WHAT IS EXPECTED »
Among the lines below, count those containing the word "preferred". Give the number only.

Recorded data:
━━━━━━━━━━━━━━━━━━━━━━━━━━━━━━

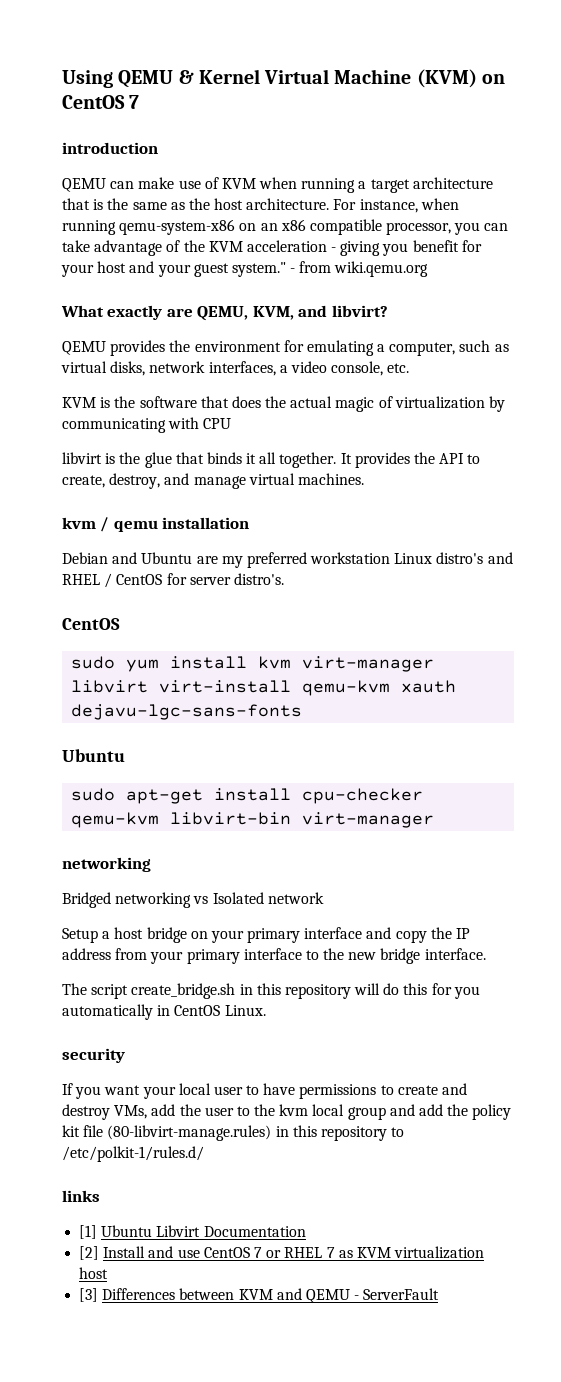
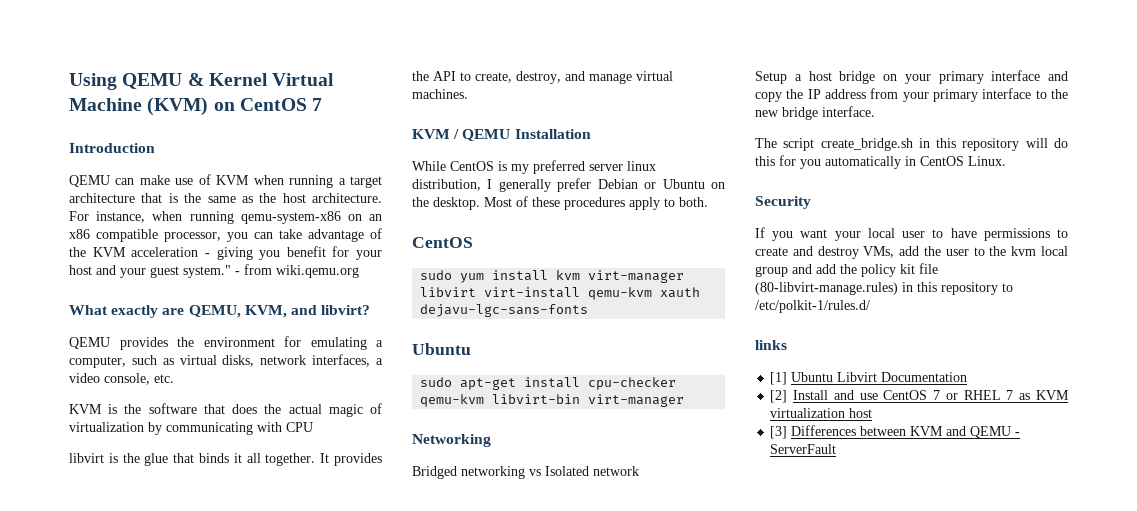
- introduction
+ Introduction
- kvm / qemu installation
- Debian and Ubuntu are my preferred workstation Linux distro's and RHEL / CentOS for server distro's.
+ KVM / QEMU Installation
+ While CentOS is my preferred server linux distribution, I generally prefer Debian or Ubuntu on the desktop. Most of these procedures apply to both.
  sudo apt-get install cpu-checker qemu-kvm libvirt-bin virt-manager
- networking
+ Networking
- security
+ Security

━━━━━━━━━━━━━━━━━━━━━━━━━━━━━━

ANSWER FOR THIS EXERCISE »
2